Mit der Zyklustracker-App “femSense” sollen die fruchtbaren Tage jetzt noch besser gemessen werden können und dabei helfen, schneller schwanger zu werden. Mit einem intelligenten Temperaturmess-Patch, den man sich unter die Achsel klebt, wird die Körpertemperatur in regelmäßigen Abständen gemessen. In einem eingebauten Mikrochip werden die Daten gespeichert und mithilfe der App ausgewertet. Entwickelt wurde “femSense” von Grazer Jungunternehmern. Diese Methode soll weltweit einzigartig sein. 

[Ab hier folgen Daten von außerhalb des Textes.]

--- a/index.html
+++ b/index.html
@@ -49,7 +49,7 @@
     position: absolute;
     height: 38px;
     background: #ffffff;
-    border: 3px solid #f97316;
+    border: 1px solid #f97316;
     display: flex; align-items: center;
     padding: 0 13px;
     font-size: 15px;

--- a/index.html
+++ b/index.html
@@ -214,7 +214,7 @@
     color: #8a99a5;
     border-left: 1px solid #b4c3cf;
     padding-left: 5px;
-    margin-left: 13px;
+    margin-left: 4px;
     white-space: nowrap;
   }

Dieses Hautpflaster kann bei der Kinderplanung helfen

Der femSense-Patch hat einen speziellen Temperatursensor, der als Pflaster unter die Achsel geklebt wird und während des Zyklus für einen Zeitraum von drei bis fünf Tagen getragen wird. “Der Patch misst nun in kontinuierlichen Abständen die Körpertemperatur, speichert diese intern zwischen und wird via NFC vom Smartphone ausgelesen. Die femSense App verarbeitet die Daten mit Hilfe eines selbstlernenden Algorithmus und zeigt die fruchtbaren Tage in der App an. Das ist die Basaltemperatur Methode 4.0, die viele Kinderwünsche erfüllen wird“, so Werner Koele, CEO von SteadySense, dem Unternehmen, das den Patch entwickelt hat. Durch diese Temperaturmessmethode kann der Eisprung noch genauer ermittelt werden, da dabei nicht nur die Basaltemperatur (die Temperatur nach dem Aufwachen), sondern auch die Temperaturkurve des Körpers über den Tag hinweg festgehalten wird.

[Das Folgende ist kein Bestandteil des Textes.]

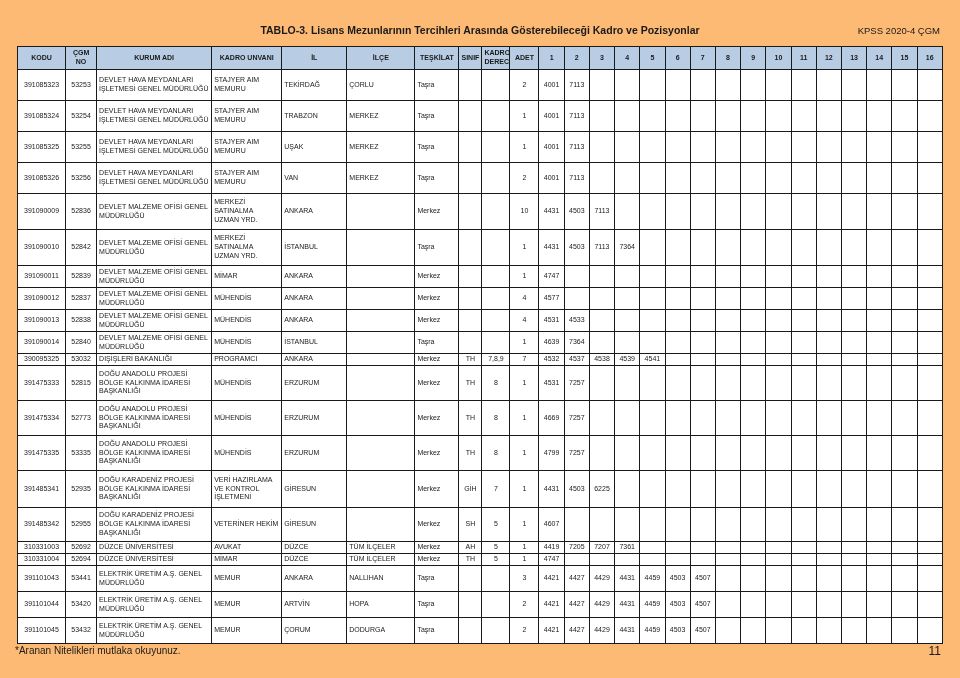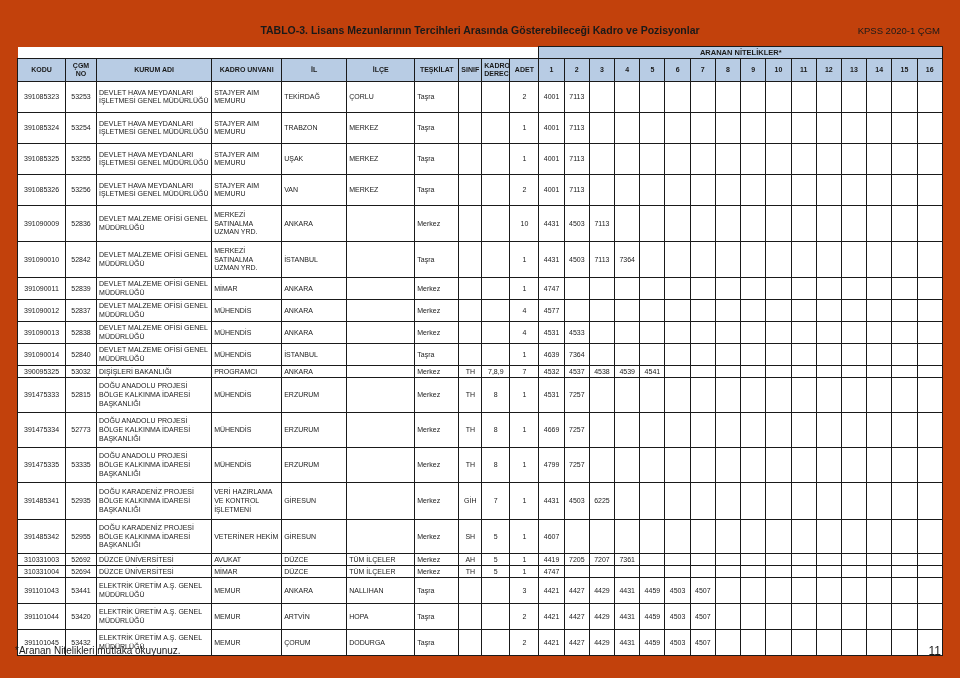--- a/index.html
+++ b/index.html
@@ -4,7 +4,7 @@
 <style>
   * { box-sizing: border-box; margin: 0; padding: 0; }
   html,body { width:960px; height:678px; background:#ffffff; font-family:"Liberation Sans", sans-serif; }
-  .page { position:relative; width:960px; height:678px; background:#c2410c; overflow:hidden; }
+  .page { position:relative; width:960px; height:678px; background:#fdba74; overflow:hidden; }
 
   .doc-title { position:absolute; top:24px; left:0; width:100%; text-align:center;
                font-size:10.5px; font-weight:bold; color:#1a1a1a; }

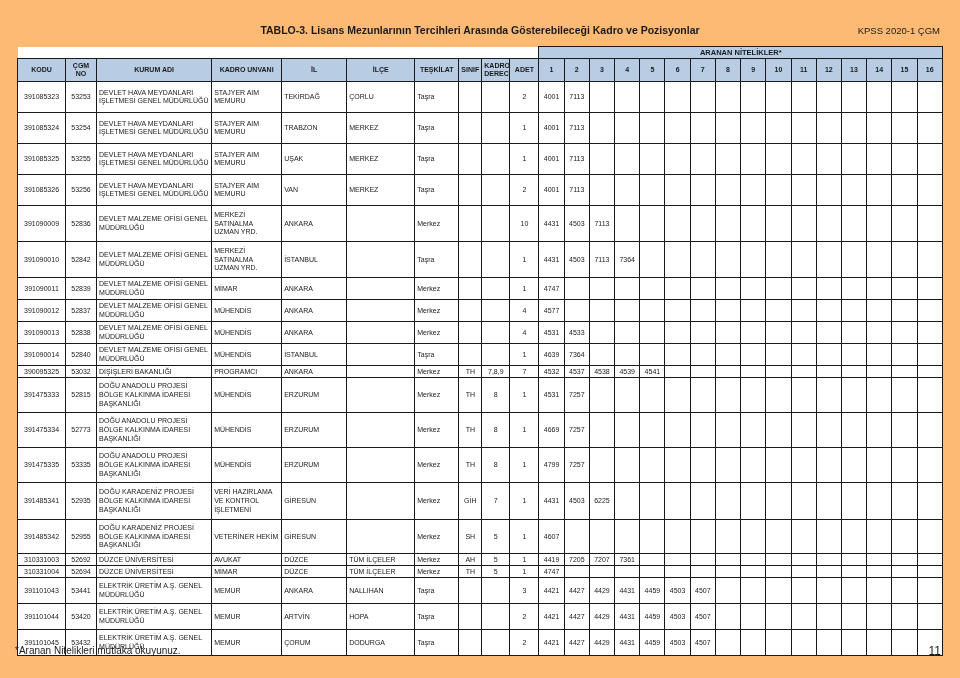--- a/index.html
+++ b/index.html
@@ -45,7 +45,7 @@
 
 <div class="page">
   <div class="doc-title">TABLO-3. Lisans Mezunlarının Tercihleri Arasında Gösterebileceği Kadro ve Pozisyonlar</div>
-  <div class="exam-code">KPSS 2020-1 ÇGM</div>
+  <div class="exam-code">KPSS 2020-4 ÇGM</div>
 
   <div class="table-wrap">
     <table>

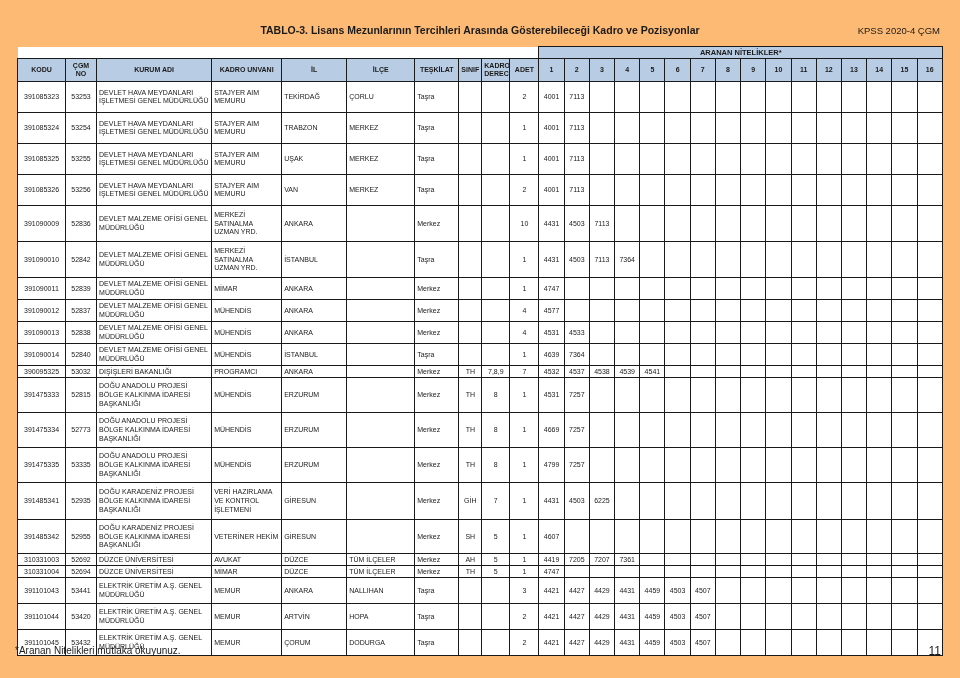--- a/index.html
+++ b/index.html
@@ -78,10 +78,6 @@
           <col class="c-q">
       </colgroup>
       <thead>
-        <tr class="band-row">
-          <td class="spacer" colspan="10"></td>
-          <td class="band" colspan="16">ARANAN NİTELİKLER*</td>
-        </tr>
         <tr>
             <th>KODU</th>
             <th>ÇGM NO</th>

Zyklustracker: Das kann die App

Die Zyklustracker-App soll Frauen dabei helfen, ihren Körper besser zu verstehen, denn sie kombiniert Kalenderfunktionen (fertile Tage, Menstruation), die Dokumentation von Stimmungen bzw. Symptomen und visualisiert Statistiken. In Kombination mit dem Temperaturmess-Patch können die fruchtbaren Tage zudem genau ermittelt werden. Der Zyklustracker kann aber auch unabhängig vom femSense Patch verwendet werden. Die App gibt’s im App-Store gratis zum Download. Der Sensor-Patch kann online bestellt werden. Eine Packung mit drei Patches für drei Zyklen kostet rund 75 Euro.